[Opening Information shown section]

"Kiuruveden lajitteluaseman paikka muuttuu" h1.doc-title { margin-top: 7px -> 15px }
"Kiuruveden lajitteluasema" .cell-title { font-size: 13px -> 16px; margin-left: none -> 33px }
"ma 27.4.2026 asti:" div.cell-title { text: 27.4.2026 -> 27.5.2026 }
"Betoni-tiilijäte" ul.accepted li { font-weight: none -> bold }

[Closing Information shown section]
[Opening Information shown section]

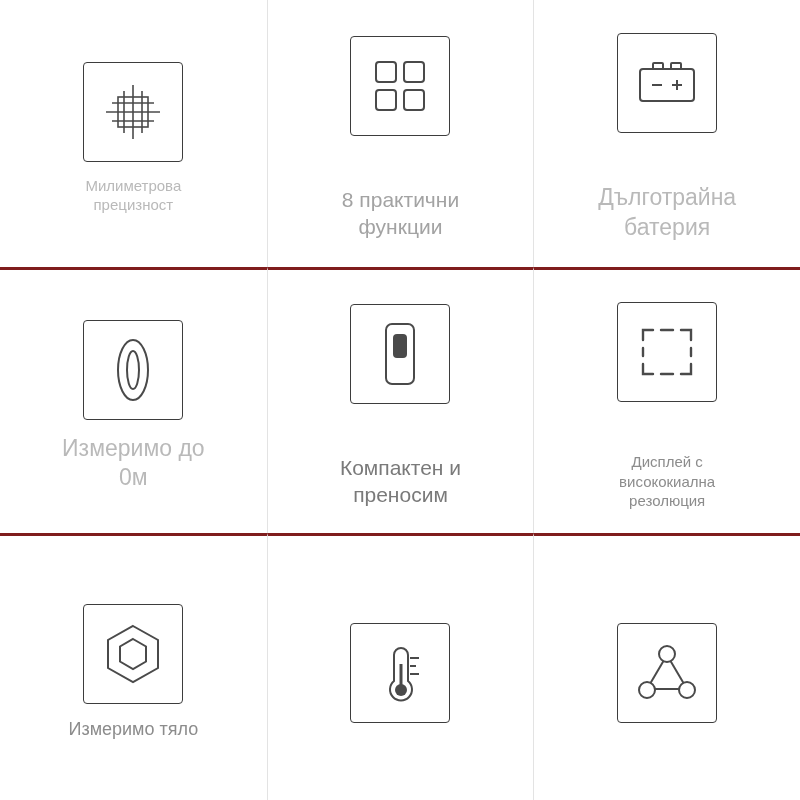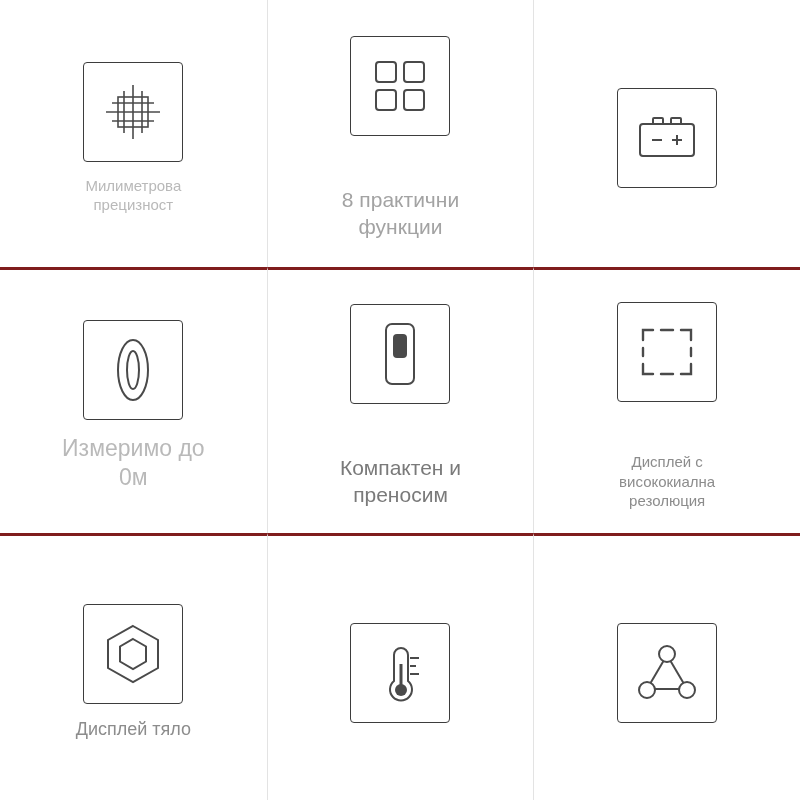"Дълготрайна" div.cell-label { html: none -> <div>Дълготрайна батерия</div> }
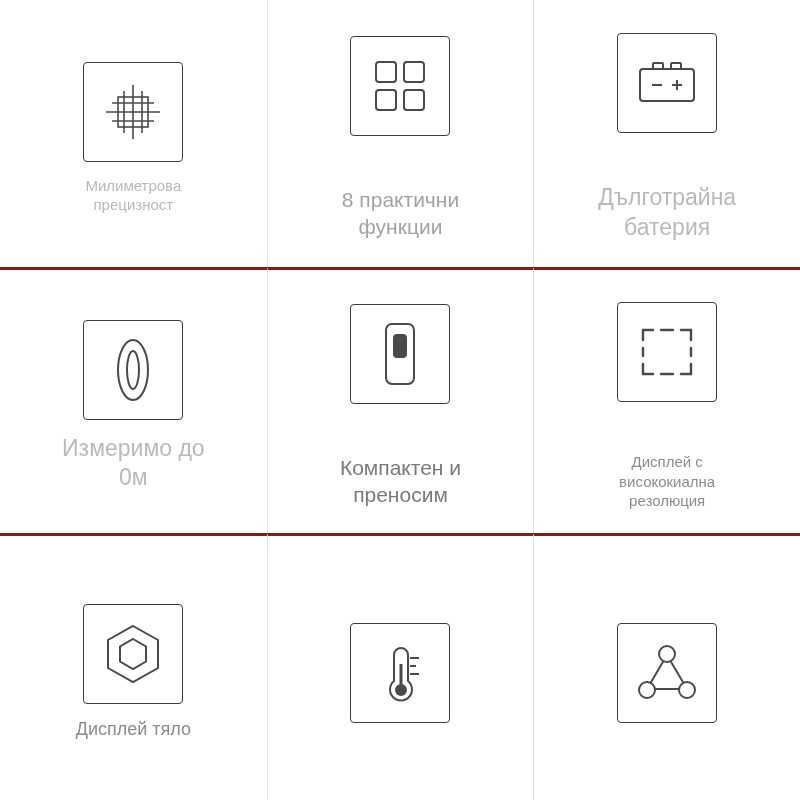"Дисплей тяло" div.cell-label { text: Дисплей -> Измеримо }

[Closing Information shown section]

» **Work to complete**
Print the line above containing "html: none ->", the line containing "text: Дисплей ->", and everything between them, exactly as written. Pictures stay out.

» **Finished task**
"Дълготрайна" div.cell-label { html: none -> <div>Дълготрайна батерия</div> }
"Дисплей тяло" div.cell-label { text: Дисплей -> Измеримо }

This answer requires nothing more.